E nenhuma delas ousa dizer que os ciúmes não existem numa relação aberta. “É claro que há ciúmes”, diz Inês. “Somos seres humanos e o ambiente que nos rodeia ensina-nos os contextos em que nos devemos sentir ameaçados. Por exemplo, se a nossa melhor amiga começar a sair mais com outra amiga que não eu, não é motivo suficiente para ter ciúmes. Mas se eu disser a alguém que o meu namorado vai jantar com uma colega a pergunta ‘e estás com ciúmes?’ é quase automática. Até usamos a expressão ‘fazer ciúme’, ninguém percebe muito bem como é que isso acontece exatamente, mas todos sabemos o que é. Como se uma amizade não pudesse também partir corações”.
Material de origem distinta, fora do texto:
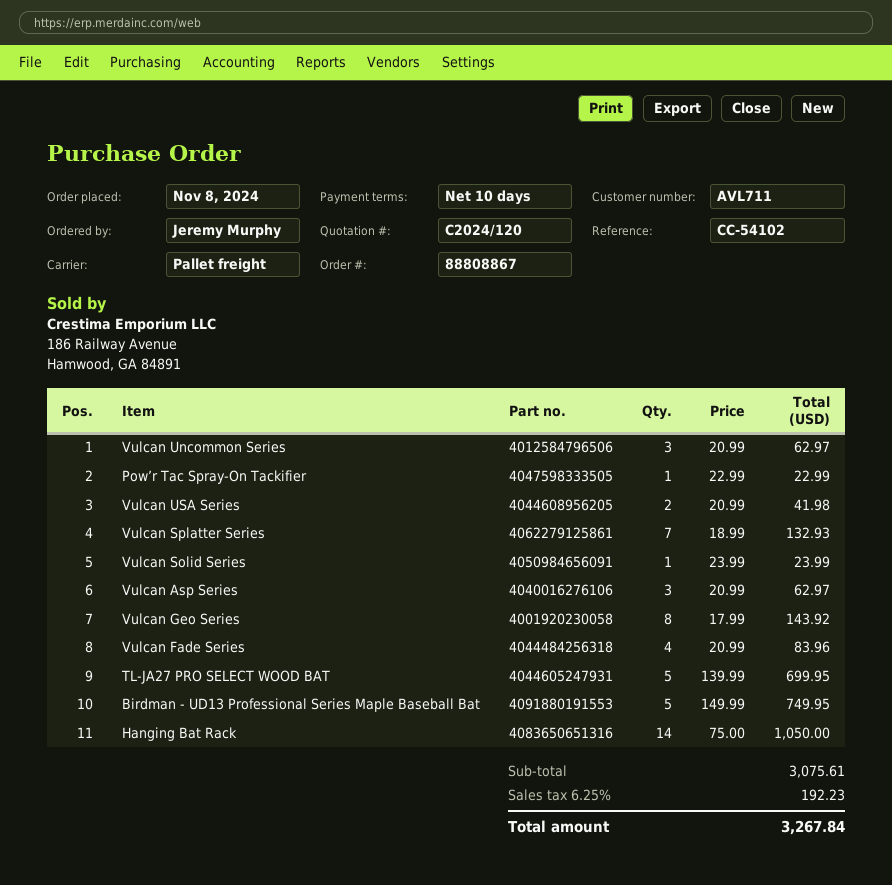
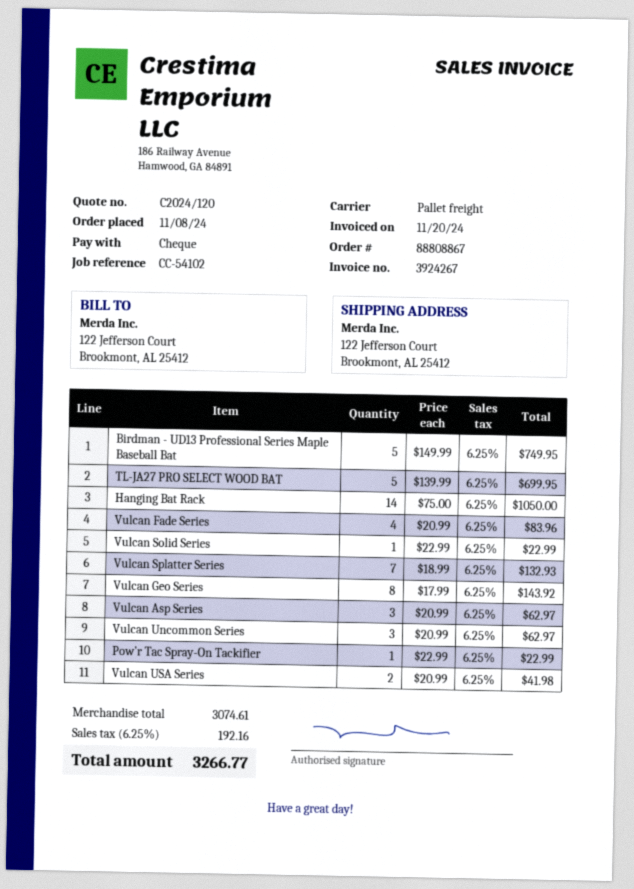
Vulcan Solid Series: 1 x 23.99 = 23.99 -> 1 x 22.99 = 22.99
subtotal: 3075.61 -> 3074.61
tax: 6.25% = 192.23 -> 6.25% = 192.16
total: 3267.84 -> 3266.77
Todos admitem que já sentiram ciúmes e que já sentiram medo de serem substituídos. Cada novo elemento pode ser sentido como uma ameaça ao seu conforto e estabilidade relacional e amorosa. Foi o que aconteceu a C., quando assistiu à chegada de Rita, uma das mais recentes estrelas desta constelação. “Ela nunca tinha passado por essa situação de ver alguém novo a chegar. Eu percebi que havia alguma tensão e por isso tentei aproximar-me dela. A C. percebeu que eu no fundo me estava a disponibilizar para ela e que a minha grande vontade era que tudo ficasse bem entre nós todos”, conta Rita. Alguns passeios e tomas de chá juntas bastaram para que se tornassem amigas. Hoje, é com quem Rita se dá melhor dentro da família.

O que é trair no poliamor?

A constelação e as várias estrelas que a constituem. Cada seta representa um relacionamento 

Embora C. partilhe o seu tempo com Marco e João, e João partilhe o seu tempo com Rita, C. e Inês, não se trata de traição. As linhas imaginárias que conectam esta constelação não têm de ser românticas. “Para mim o meu punalua (amor do meu amor) é muito importante. Não consigo comparar o que sinto por ele com nada porque não existe grau de parentesco semelhante. Já éramos amigos antes, mas o facto de ele amar a pessoa que eu amo, fortaleceu a nossa relação”, conta Isabel.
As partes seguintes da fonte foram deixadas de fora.